:: EXERCISE INSTRUCTIONS ::
From the entries below, return exactly the lines beginning at the one that contains "order number: PO237948 -> PO237984" and ending at the one that contains "Microbest BCG 556 Chrome C158 LUXE Phos Ext BLEM", both of them included, and only those lines.

:: EXTRACTED MATERIAL ::
Content starts

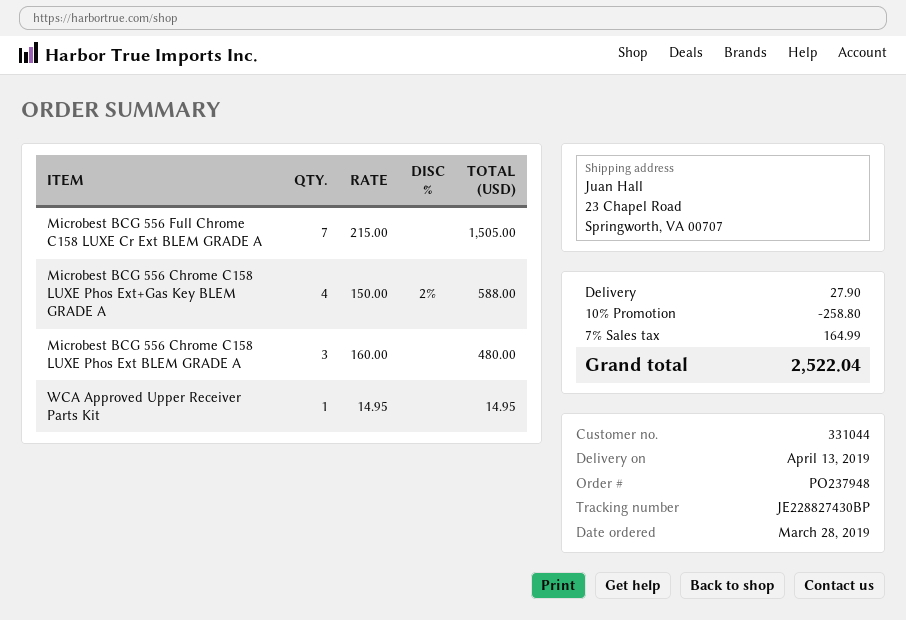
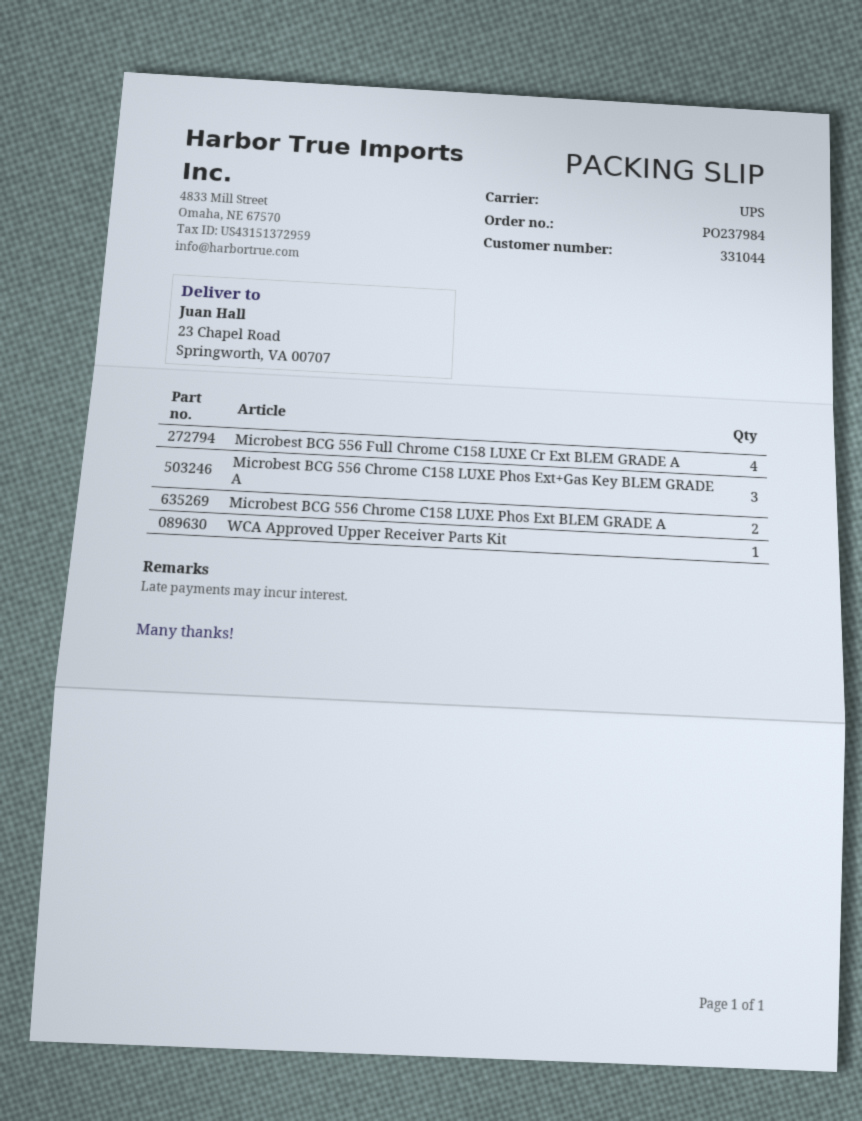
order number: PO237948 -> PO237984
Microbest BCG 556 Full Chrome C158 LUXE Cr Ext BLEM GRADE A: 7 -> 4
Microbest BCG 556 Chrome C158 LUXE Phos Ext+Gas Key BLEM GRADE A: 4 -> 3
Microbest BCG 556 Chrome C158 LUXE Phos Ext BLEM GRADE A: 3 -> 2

Content ends
Content starts

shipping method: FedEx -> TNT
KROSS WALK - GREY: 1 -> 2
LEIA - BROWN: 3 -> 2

Content ends

:: RESULT OF THE EXERCISE ::
order number: PO237948 -> PO237984
Microbest BCG 556 Full Chrome C158 LUXE Cr Ext BLEM GRADE A: 7 -> 4
Microbest BCG 556 Chrome C158 LUXE Phos Ext+Gas Key BLEM GRADE A: 4 -> 3
Microbest BCG 556 Chrome C158 LUXE Phos Ext BLEM GRADE A: 3 -> 2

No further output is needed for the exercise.